Five ways blockchain-enabled solutions could help tackle the climate crisis and power the sustainable finance movement.

Crypto remains a land of contradictions. Is it, as the SEC’s Gary Gensler suggested, a sector full of “hucksters, fraudsters and scam artists”? Or do we take the view of Larry Fink and the other big-name asset managers queuing up to submit Bitcoin ETF filings?


Do we believe the Treasury Committee when it likens the industry to gambling with no intrinsic value or useful social purpose? Or do we trust the thoughtful work being done by the Law Commission and the UK government to lay the legal frameworks for recognition of digital assets and digital asset activities, and realise the stated government ambition for the UK to become a global crypto hub?


As with most things, the answer is a bit of both, depending on whom you ask and where you’re looking. Aside from the noise, though, there’s a growing recognition that ‘crypto’ as a wider phenomenon has both its regenerative as well as degenerative elements – and in fact blockchain is being widely harnessed with the vision of doing good.


This covers a wide and rapidly expanding range of areas, from underpinning more secure overseas aid payments to facilitating improved digital identity solutions and smoother trade flows. But where I think blockchain really comes into its own in addressing some of the biggest challenges of our time is as a means of powering the next generation of sustainable finance. This is something we’ve been fortunate enough to see develop first-hand at Zumo through our work with the World Economic Forum and others to explore how blockchain tools can be better leveraged to contribute to meaningful progress towards climate action.


The climate crisis is one area where we need all the help we can get, and where blockchain-supported solutions are beginning to make a tangible impact. As we look to the future, here are five ways we see blockchain-enabled solutions tackling the climate crisis as part of a wider regenerative finance, or ReFi, movement.


Reporting transparency


We – individuals, corporates, organisations – urgently need a way to publicly track and showcase our climate action in a transparent and auditable way, and blockchain is a perfect tool to do that. Green proofs, such as those provided by Energy Web, help organisations back up their public decarbonisation pledges and grow markets for clean energy and ESG instruments with granular, verifiable data.


Verification and provenance


Showcasing on the blockchain means nothing without ensuring the underlying data or instruments (carbon credits or renewable energy certificates, for instance) are of a verified quality. Blockchain-supported projects, such as the Cambridge Centre for Carbon Credits, are securing this by adding in real-world observations and monitoring to the process, and ensuring the robustness of the data that’s being fed in.


Market infrastructure


Creating tokenised blockchain marketplaces for ESG assets can inject liquidity, open up the investor base, and streamline the process for all types of investors to procure offsets and energy attribute certificates. One example is ZERO13, which offers a distributed point of entry for digital issuance, trading, and settlement of carbon credits and ESG securities.


New financing routes


Opening up financing at the scale required to achieve net zero necessitates new and innovative funding routes to support sustainable infrastructure projects. Blockchain-supported projects can significantly increase efficiency, and democratise this area of investment so it’s open to all. Energy firm EDF, for example, has issued an ESG tokenised bond through BNP Paribas digital assets platform AssetFoundry.

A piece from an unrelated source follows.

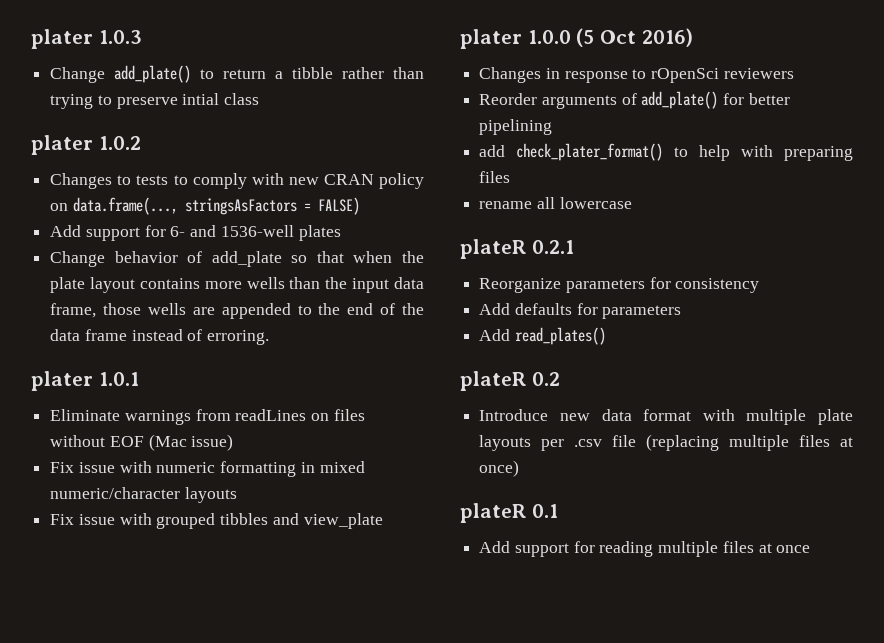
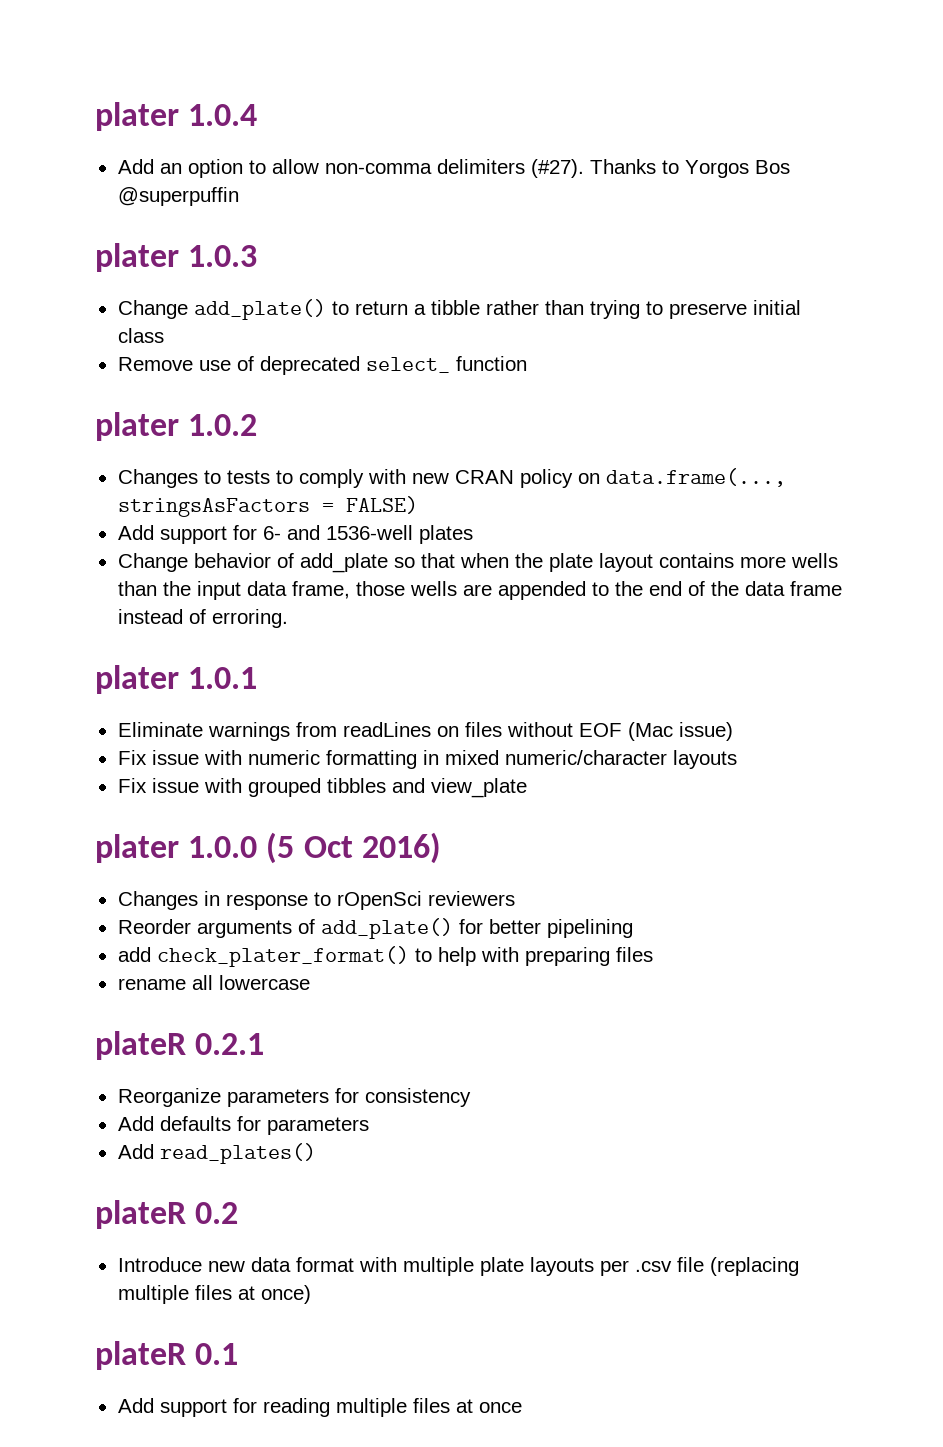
[31,29,93,49] plater -> [95,102,258,131] [117,159,790,178] [117,187,239,206] [95,243,179,272] plater 1.0.4 // Add an option to allow non-comma delimiters (#27). Thanks to Yorgos Bos @superpuffin // plater
[182,93,220,105] intial -> [752,300,801,315] initial
(260, 99) none -> [117,356,527,375] // Remove use of deprecated select_ function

Supporting direct climate intervention


There are a range of web3 projects that directly target climate intervention, from procurement of land for rewilding, to plastic recycling and nature tokens that support climate action at a community level. Rebalance Earth is a prominent example, creating nature credits that protect and grow biodiversity, capture carbon, and reward communities that preserve nature.


This highlights just some of the blockchain-aided projects aiming to optimise end-to-end processes in tackling climate challenges – and it’s interesting to note they often feature traditional financial institutions working in tandem with newer tech-led entrants, as should be the way in a healthy ecosystem.


ReFi is only gaining in momentum. Maintaining that positive direction will require the financial industry and its overseers to prioritise initiative and innovation, creating the right environment within which it can flourish. As the saying goes, it’s not what you look at, it’s what you see. For those hard at work building in the crypto and blockchain sector, a more sustainable future beckons.